### ACTION ITEM
Output exactly, and only, the lines below from the one with "display: flex;" down to the one with "box-sizing: border-box;". Include both end lines and no pictures.

************

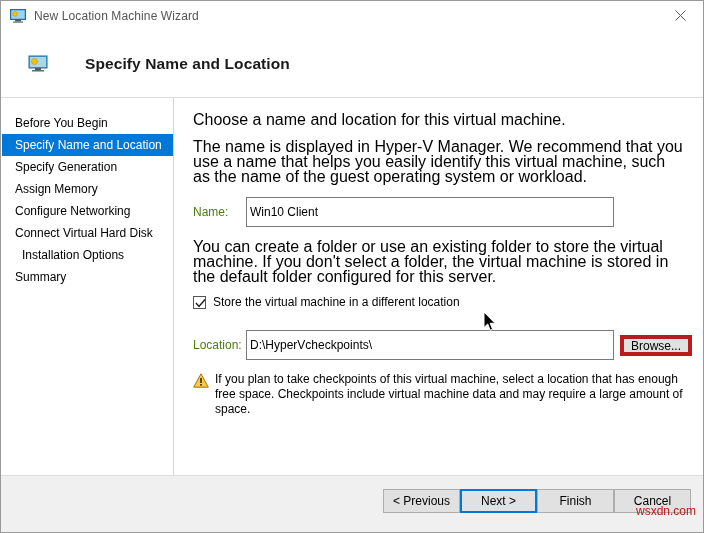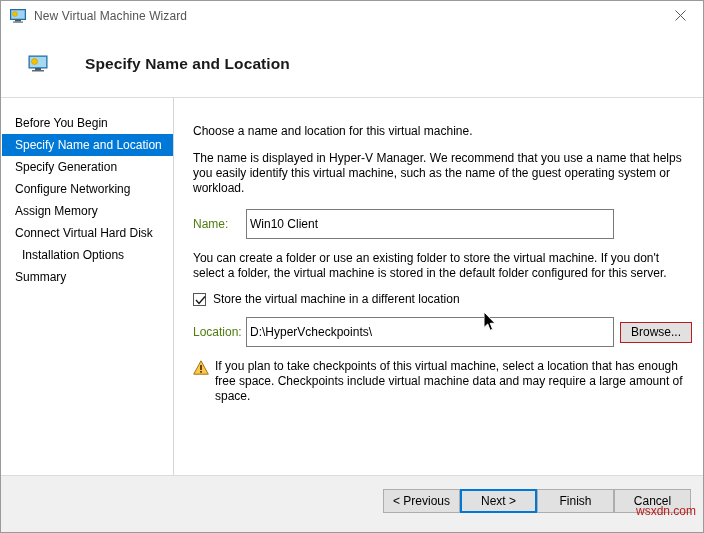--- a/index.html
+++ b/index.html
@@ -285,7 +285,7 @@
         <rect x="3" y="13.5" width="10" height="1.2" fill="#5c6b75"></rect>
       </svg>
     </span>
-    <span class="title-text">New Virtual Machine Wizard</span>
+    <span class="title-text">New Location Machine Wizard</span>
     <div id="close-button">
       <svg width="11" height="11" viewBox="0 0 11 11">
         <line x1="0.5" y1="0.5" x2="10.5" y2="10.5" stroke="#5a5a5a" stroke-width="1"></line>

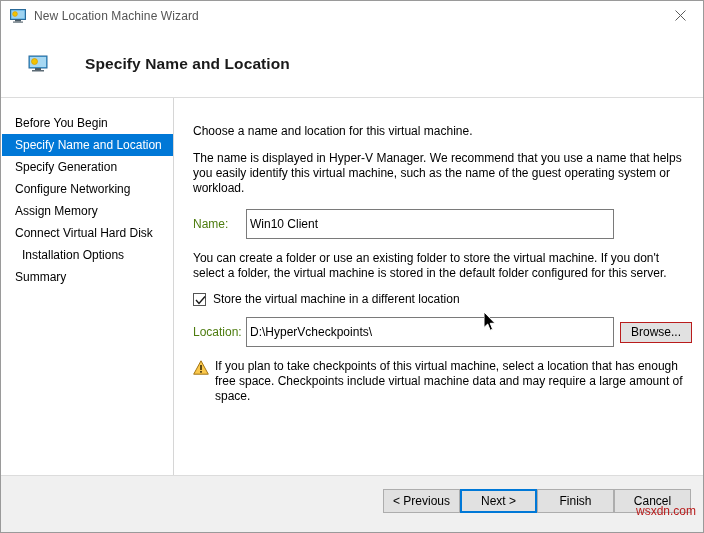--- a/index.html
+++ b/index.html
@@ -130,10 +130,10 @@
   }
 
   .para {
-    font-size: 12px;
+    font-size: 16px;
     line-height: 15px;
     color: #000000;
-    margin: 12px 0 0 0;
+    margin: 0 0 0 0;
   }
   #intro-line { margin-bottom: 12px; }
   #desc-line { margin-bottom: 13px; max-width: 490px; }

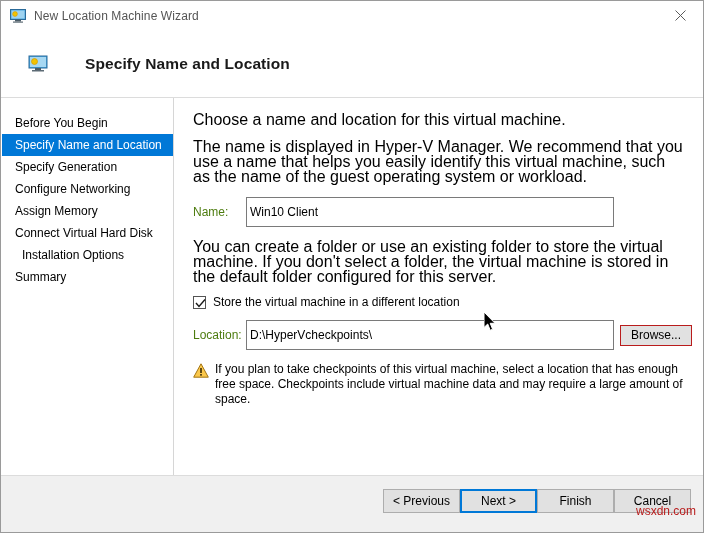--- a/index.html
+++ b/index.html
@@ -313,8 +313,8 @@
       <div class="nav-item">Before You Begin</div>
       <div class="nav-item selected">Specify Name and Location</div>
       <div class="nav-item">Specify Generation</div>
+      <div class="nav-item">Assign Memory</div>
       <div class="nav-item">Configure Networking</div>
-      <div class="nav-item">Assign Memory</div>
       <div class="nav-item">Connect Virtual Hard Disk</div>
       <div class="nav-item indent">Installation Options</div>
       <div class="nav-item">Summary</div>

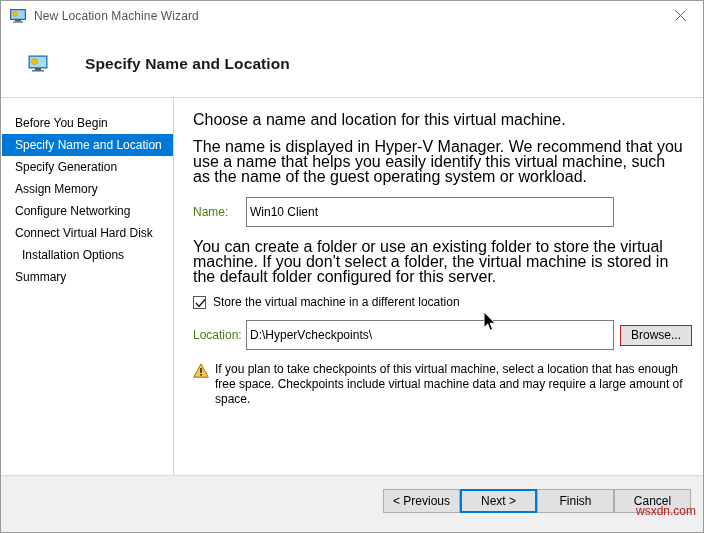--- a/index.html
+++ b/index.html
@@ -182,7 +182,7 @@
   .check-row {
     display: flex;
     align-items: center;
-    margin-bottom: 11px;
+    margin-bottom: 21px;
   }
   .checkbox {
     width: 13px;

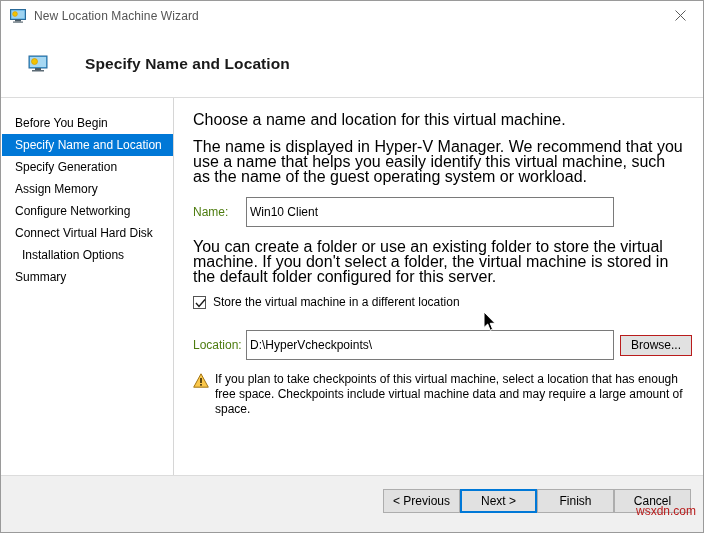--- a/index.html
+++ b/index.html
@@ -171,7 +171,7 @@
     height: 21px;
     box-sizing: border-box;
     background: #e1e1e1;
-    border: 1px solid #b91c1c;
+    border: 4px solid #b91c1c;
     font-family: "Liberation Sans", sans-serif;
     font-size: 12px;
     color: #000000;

************

### OUTPUT BELOW
     display: flex;
     align-items: center;
-    margin-bottom: 11px;
+    margin-bottom: 21px;
   }
   .checkbox {
     width: 13px;

--- a/index.html
+++ b/index.html
@@ -171,7 +171,7 @@
     height: 21px;
     box-sizing: border-box;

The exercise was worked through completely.